Pesca prevé soltar besugos tras repoblar Galicia con lubrigante
Los biólogos tratan de aclimatar a los ejemplares salvajes a la vida en tierra
Técnicos del Igafa liberarán 3.200 crías de crustáceo en la futura reserva marina de Lira
- Buscan nuevas formas de marcaje tras hallar varias etiquetas sin pez
- Alevines de marisco criados en batea dentro de cestos de ostras
(Lugar: e. a. | redacción)
La meta ahora es el besugo. Después del rodaballo y el lubrigante, técnicos del Instituto Galego de Acuicultura (Igafa), dependiente de la Consellería de Pesca, trabajan ya en la consecución de los primeros ejemplares de aquella especie con los que se van a repoblar, en un futuro no muy lejano, la costa gallega. Por el momento, los biólogos están tratando de aclimatar a la vida en cautividad los besugos que han capturado en el mar para formar así un stock de reproductores que parirán los alevines que más tarde se soltarán por distintas áreas de Galicia. Los responsables del proyecto esperan obtener las primeras larvas el año que viene, pues el proceso de adaptación de esos peces es de, como mínimo, dos años, y hasta ahora sólo llevan uno fuera de su hábitat natural.
Evitar la consanguinidad
La suelta de besugo es el tercer escalón de un ambicioso proyecto con el que se intenta recuperar parte de los mermados recursos pesqueros gallegos. El segundo peldaño se subirá esta semana, en cuanto los técnicos del Igafa liberen las 3.200 unidades de lubrigante de entre 4 y 5 centímetros que tienen preparadas para arrojar en la futura reserva marina de Os Miñarzos (Lira) y su entorno.

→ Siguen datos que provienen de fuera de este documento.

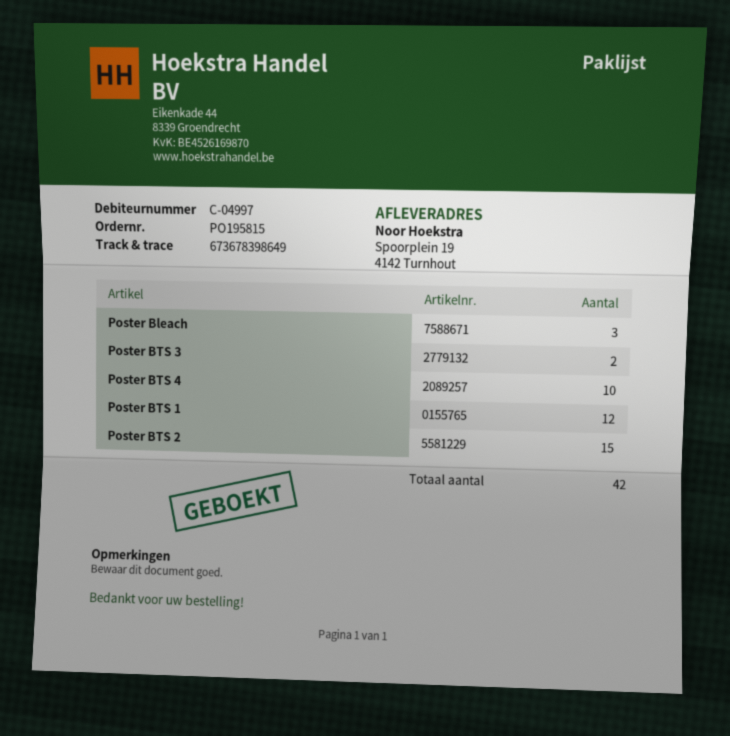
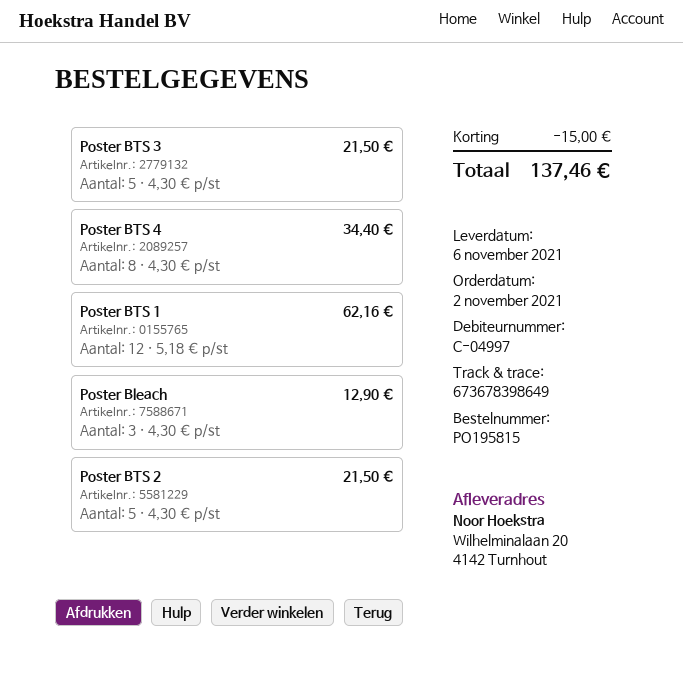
ship to: Spoorplein 19, 4142 Turnhout -> Wilhelminalaan 20, 4142 Turnhout
Poster BTS 3: 2 -> 5
Poster BTS 4: 10 -> 8
Poster BTS 2: 15 -> 5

Por ahora, el Igafa aún está en el primer escalón. Eso sí, bien asentado, con la experiencia que da haber hecho ya dos sueltas de rodaballo y estar preparando una tercera para finales de esta primavera. Para entonces, serán ya 30.000 los ejemplares del citado pez plano que se habrán liberado en las áreas de Muxía y las rías de Pontevedra y Arousa. Los 20.000 alevines con los que se han repoblado los caladeros gallegos fueron adquiridos en distintas piscifactorías gallegas para garantizar ese número mínimo de familias que, según los expertos en genética, se necesitan para evitar al máximo los apareamientos en grado de consanguinidad.
Los 10.000 primeros rodaballos, que se liberaron en octubre del 2005 -miembros de 12 familias diferentes-, deberían alcanzar la talla comercial a finales de este año. Según Carlos Mariño, responsable del programa de repoblación de la Xunta, hasta el momento se han recuperado muy pocos ejemplares, «algúns en Camariñas, outros en Muxía, pero apareceron ao pouco tempo da solta, un ou dous meses despois», tiempo insuficiente para poder deducir dato alguno.
Pero eso no desanima a los técnicos del Igafa, esperanzados tras comprobar mediante la observación diaria de los 500 alevines que soltaron en los alrededores del centro, en A Illa, que el proceso de adaptación de los tanques al medio natural no es demasiado traumático. El seguimiento realizado a los rodaballos permitió comprobar que, a las 24 horas de la suelta, el 40% de los peces ya había encontrado comida. Y entre las 48 y las 72 el porcentaje se había elevado al 70%. Son resultados que mitigan el pesimismo que podría haber generado el hecho de que todavía nadie haya dado aviso de la aparición de uno de esos 20.000 rodaballos.
En cualquier sitio
Si las áreas de suelta están claras tanto para el pez plano como para el crustáceo, en el caso del besugo todavía no está decidido. Podría ser «cualquier sitio da costa gallega», pues se trata de una especie de mayor movilidad cuyas crías se encuentran por todo el caladero: «Panchos (as crías de ollomol) hainos en calquera zona.
Para desarrollar este proyecto Galicia se ha inspirado en experiencias de países como Dinamarca, EE.?UU., Noruega, pero, sobre todo, Japón, que acumula una tradición de más de cien años de «agricultura» marina y que ha conseguido buenos resultados para 67 especies.